Decision trees are one of my favorite models. They are simple, and they are powerful. In fact most high performing Kaggle entries are a combination of XGBoost, which is variant of decision tree, and some very clever feature engineering.
The concept behind decision trees is refreshingly straightforward. Imagine creating a data set by recording the time you left your house, and noting whether you arrived at work on time. Looking at it, you can see that for the most part, departure times before 8:15 result in punctuality, and departure times after 15 result in tardiness.
You can summarize this pattern in a decision tree. The very first branching point is the question "Did departure occur before 8:15?" There are two branches, a yes and a no. For consistency we will keep our yesses on the left. Placing this decision boundary divides the data up into two groups. Although there are some stragglers and exceptions, the overall pattern is captured placing by the decision boundary at 8:15. If you depart before 8:15, you can be reasonably sure of getting to work on time. If you depart after 8:15, you can be reasonably sure of being late.

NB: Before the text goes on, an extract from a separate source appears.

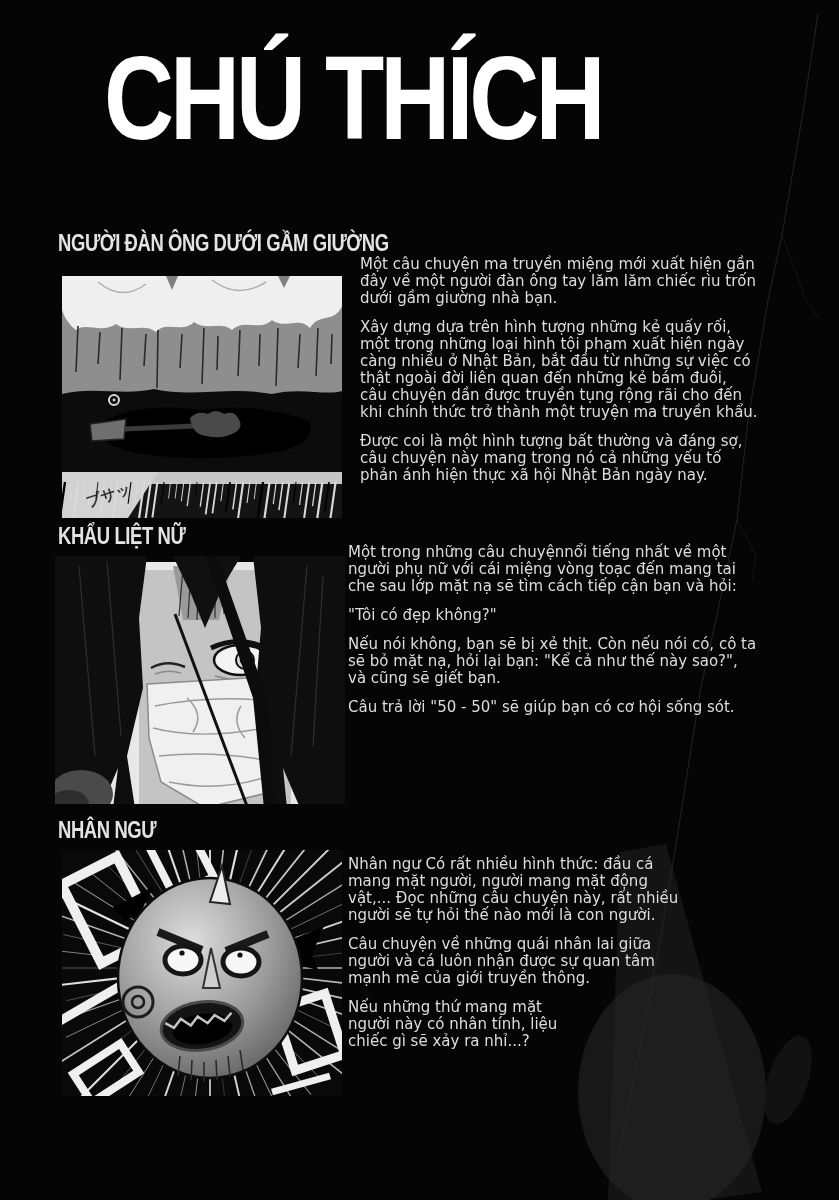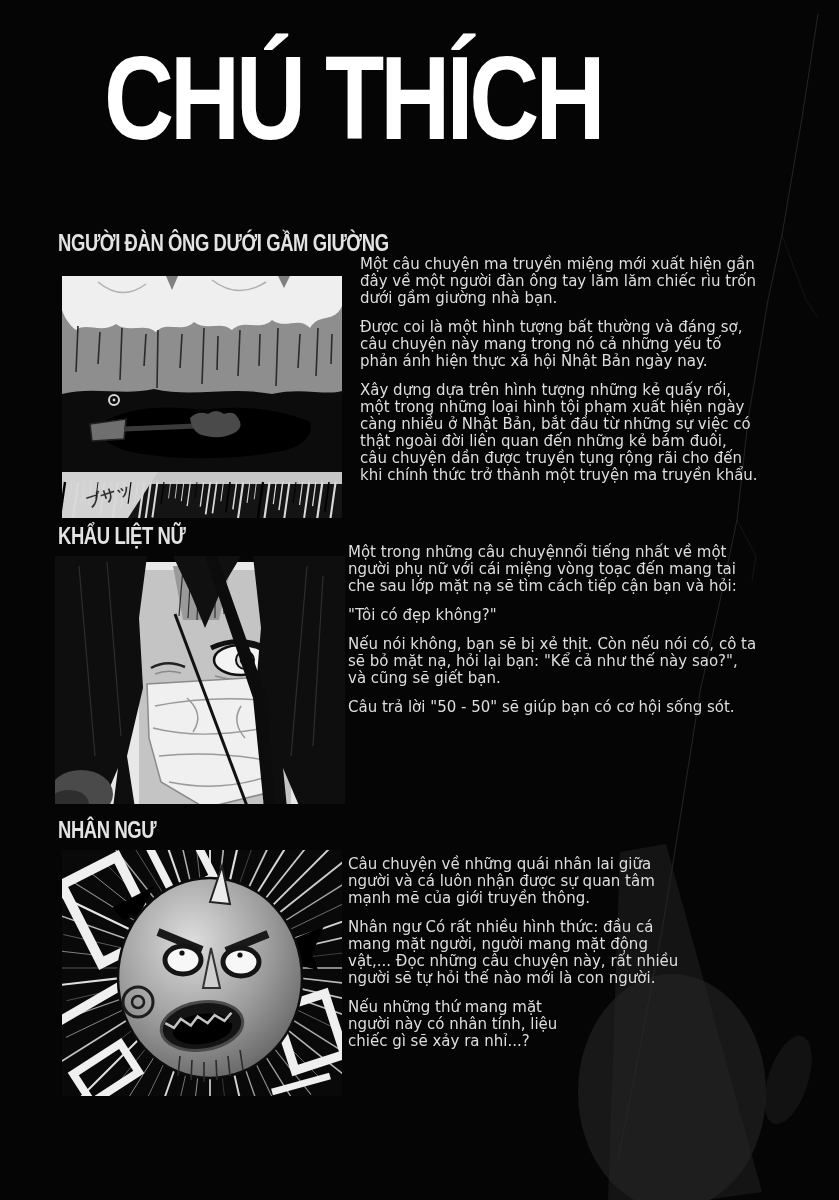"Được coi là một hình" p { order: before "Xây dựng dựa trên hình" -> after "Xây dựng dựa trên hình" }
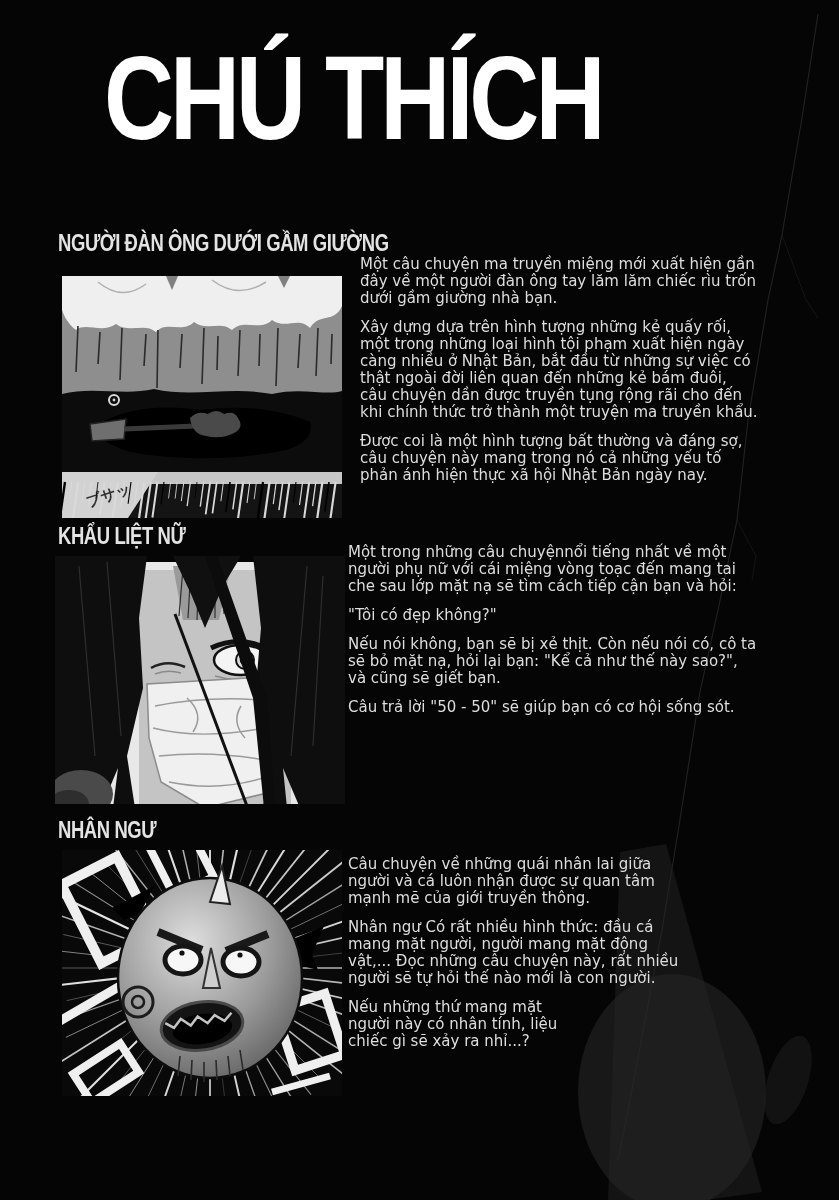"Câu chuyện về những quái" p { order: before "Nhân ngư Có rất nhiều" -> after "Nhân ngư Có rất nhiều" }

This is the simplest decision tree possible, a single pair of branches.
We can refine our estimate of punctuality by subdividing both the before 8:15 and after 8:15 branches. If we add additional decision boundaries at 8:00 and 8:30, then we can divide up our arrival estimate more fully. Those before 8:00 are confidently on time, and those between 8:00 and 8:15 are probably on time, but not guaranteed to be so. Similarly, departure times after 8:15 can be subdivided into those after 8:30, which are almost certainly late, and those before 8:30, which still have a small chance of being on time.
This decision tree has two levels. Decision trees can have as many levels as you want. Most often, each decision point (or node) has only two branches.
This example has a single predictor variable, and a categorical target variable. The predictor variable is our departure time, and our target variable is our punctuality - whether or not we are late. Because it has only two distinct values, it is categorical. Decision trees with categorical targets are also called classification trees.
We can extend this example to the case where there are two predictor variables. Consider both the departure time and the day of the week. We'll start counting at Monday = 1 so Saturday = 6 and Sunday = 7. Inspecting the data, we can see that on Saturday and Sunday the green filled donuts extend further to the left. This means that leaving at 8:10 is probably sufficient to get you to work on time on a weekday, but probably not on the weekend.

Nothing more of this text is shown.